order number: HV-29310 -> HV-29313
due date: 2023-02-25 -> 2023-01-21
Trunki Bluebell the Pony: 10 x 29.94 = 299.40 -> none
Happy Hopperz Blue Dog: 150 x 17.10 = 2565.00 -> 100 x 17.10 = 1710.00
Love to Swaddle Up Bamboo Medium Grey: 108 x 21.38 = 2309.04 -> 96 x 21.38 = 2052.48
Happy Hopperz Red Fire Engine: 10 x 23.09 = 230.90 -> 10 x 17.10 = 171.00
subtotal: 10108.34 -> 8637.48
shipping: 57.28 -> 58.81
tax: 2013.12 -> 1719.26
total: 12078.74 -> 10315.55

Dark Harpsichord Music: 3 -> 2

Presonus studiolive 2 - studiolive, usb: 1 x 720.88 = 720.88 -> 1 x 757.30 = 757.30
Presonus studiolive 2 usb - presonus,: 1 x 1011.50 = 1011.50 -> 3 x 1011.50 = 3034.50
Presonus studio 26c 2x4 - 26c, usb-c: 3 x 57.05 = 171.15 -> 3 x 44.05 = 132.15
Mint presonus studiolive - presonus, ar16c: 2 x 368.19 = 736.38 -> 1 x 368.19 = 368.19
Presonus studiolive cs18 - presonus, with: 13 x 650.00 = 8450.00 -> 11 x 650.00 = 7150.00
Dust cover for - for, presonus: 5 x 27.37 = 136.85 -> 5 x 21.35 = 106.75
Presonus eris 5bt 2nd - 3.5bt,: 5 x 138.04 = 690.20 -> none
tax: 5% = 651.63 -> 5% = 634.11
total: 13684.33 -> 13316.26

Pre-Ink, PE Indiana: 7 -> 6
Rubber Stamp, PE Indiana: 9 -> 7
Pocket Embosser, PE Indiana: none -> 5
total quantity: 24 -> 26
* * *
Wherever the word "Happy" appears in the listing, copy the line that holds it.

Happy Hopperz Blue Dog: 150 x 17.10 = 2565.00 -> 100 x 17.10 = 1710.00
Happy Hopperz Red Fire Engine: 10 x 23.09 = 230.90 -> 10 x 17.10 = 171.00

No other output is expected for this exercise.